Print all of the records. Exclude the images.

Data records -
☆ ☆ ☆ ☆ ☆
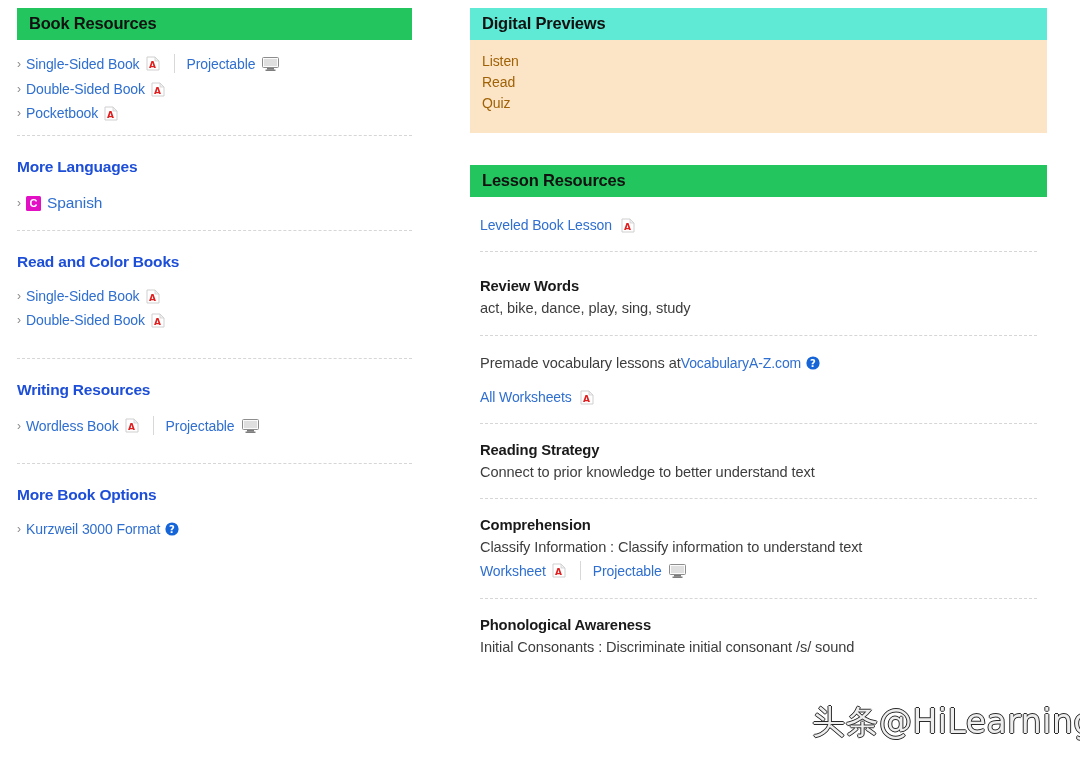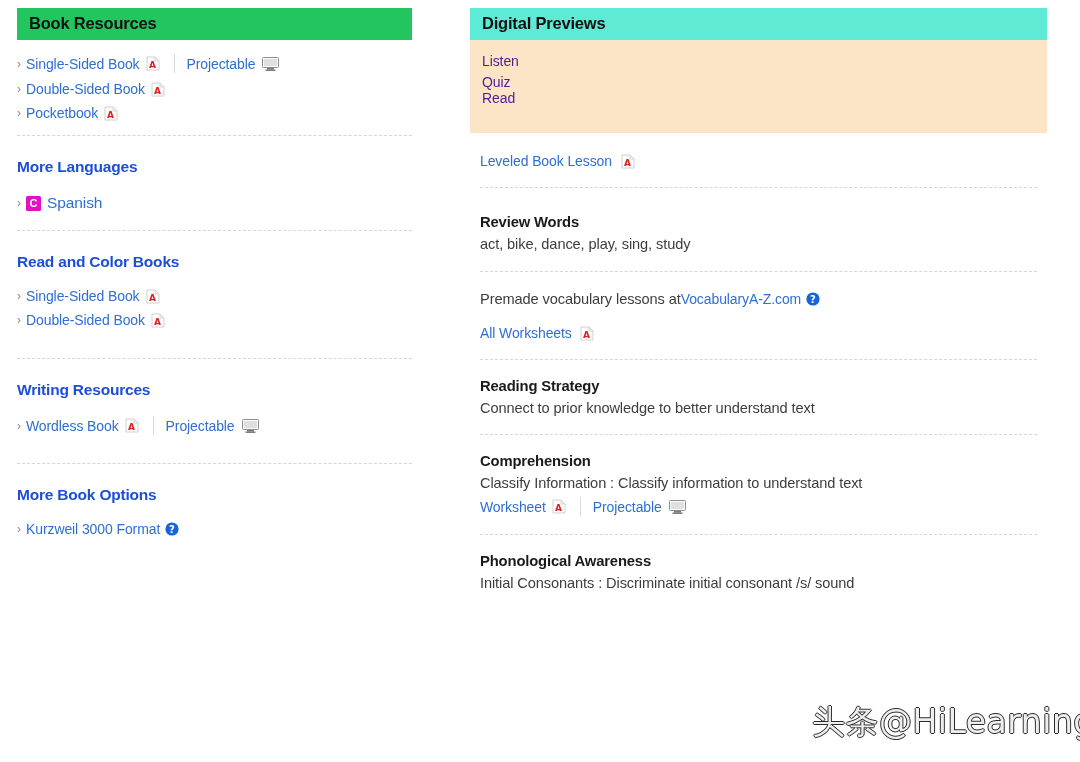--- a/index.html
+++ b/index.html
@@ -53,7 +53,7 @@
     cursor: pointer;
     white-space: nowrap;
   }
-  .link-lt { color: #4c1d95; }
+  .link-lt { color: #a16207; }
 
   
   .sect { padding: 0 0 0 0; }

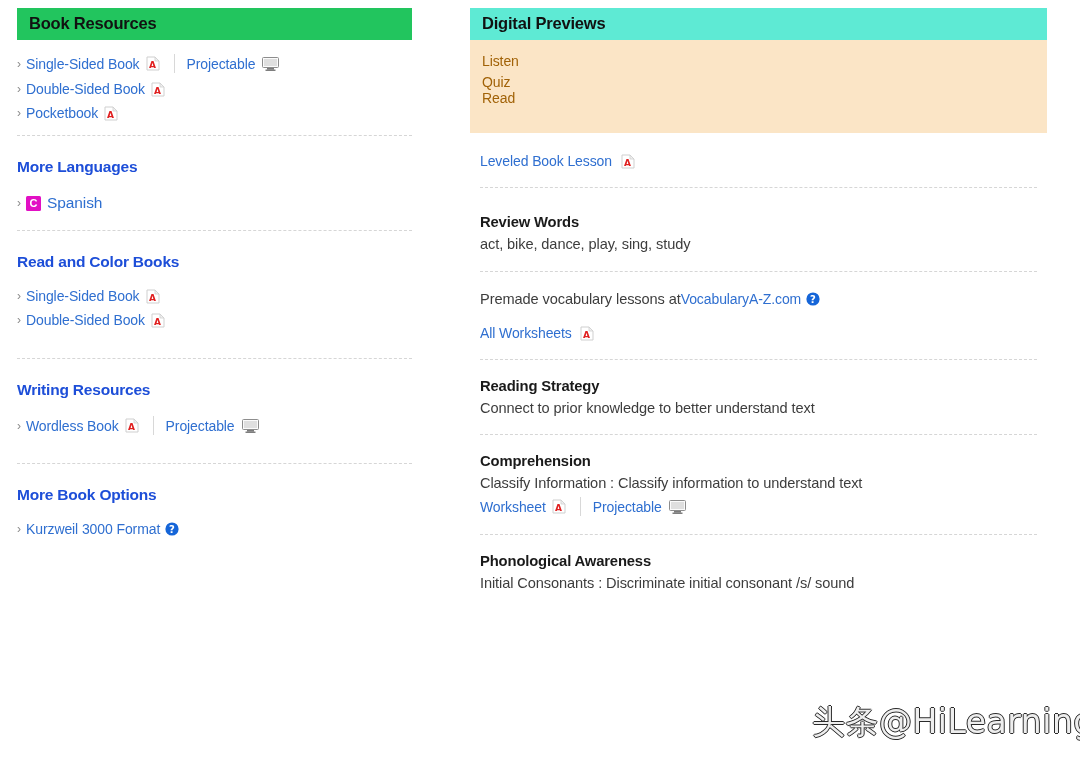--- a/index.html
+++ b/index.html
@@ -248,8 +248,8 @@
 
     <div class="panel-orange">
       <div class="link link-lt" style="display:block;margin:3px 0 5px 0;">Listen</div>
+      <div class="link link-lt" style="display:block;margin:0 0 5px 0;">Read</div>
       <div class="link link-lt" style="display:block;">Quiz</div>
-      <div class="link link-lt" style="display:block;margin:0 0 5px 0;">Read</div>
     </div>
 
 

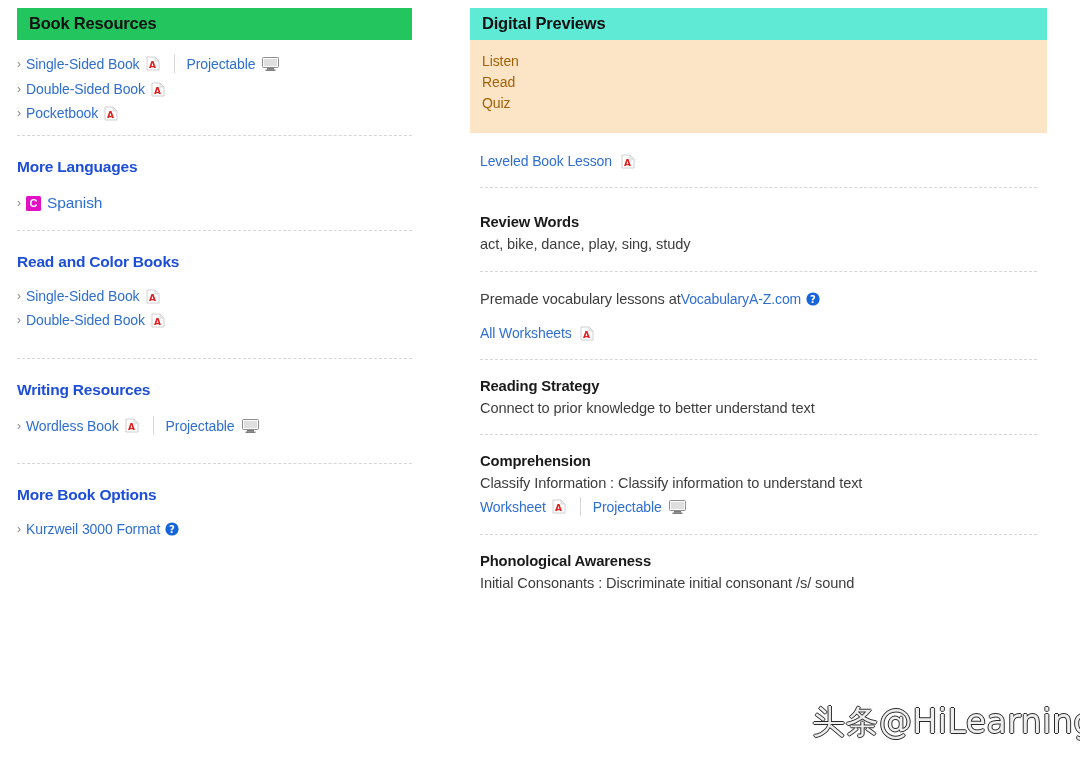--- a/index.html
+++ b/index.html
@@ -252,6 +252,7 @@
       <div class="link link-lt" style="display:block;">Quiz</div>
     </div>
 
+    <div class="bar bar-purple" style="margin-top:32px;">Lesson Resources</div>
 
     <div style="padding:20px 10px 0 10px;">
       <div class="row">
☆ ☆ ☆ ☆ ☆
Result -
--- a/index.html
+++ b/index.html
@@ -53,7 +53,7 @@
     cursor: pointer;
     white-space: nowrap;
   }
-  .link-lt { color: #4c1d95; }
+  .link-lt { color: #a16207; }
 
   
   .sect { padding: 0 0 0 0; }

--- a/index.html
+++ b/index.html
@@ -248,8 +248,8 @@
 
     <div class="panel-orange">
       <div class="link link-lt" style="display:block;margin:3px 0 5px 0;">Listen</div>
+      <div class="link link-lt" style="display:block;margin:0 0 5px 0;">Read</div>
       <div class="link link-lt" style="display:block;">Quiz</div>
-      <div class="link link-lt" style="display:block;margin:0 0 5px 0;">Read</div>
     </div>
 
 

--- a/index.html
+++ b/index.html
@@ -252,6 +252,7 @@
       <div class="link link-lt" style="display:block;">Quiz</div>
     </div>
 
+    <div class="bar bar-purple" style="margin-top:32px;">Lesson Resources</div>
 
     <div style="padding:20px 10px 0 10px;">
       <div class="row">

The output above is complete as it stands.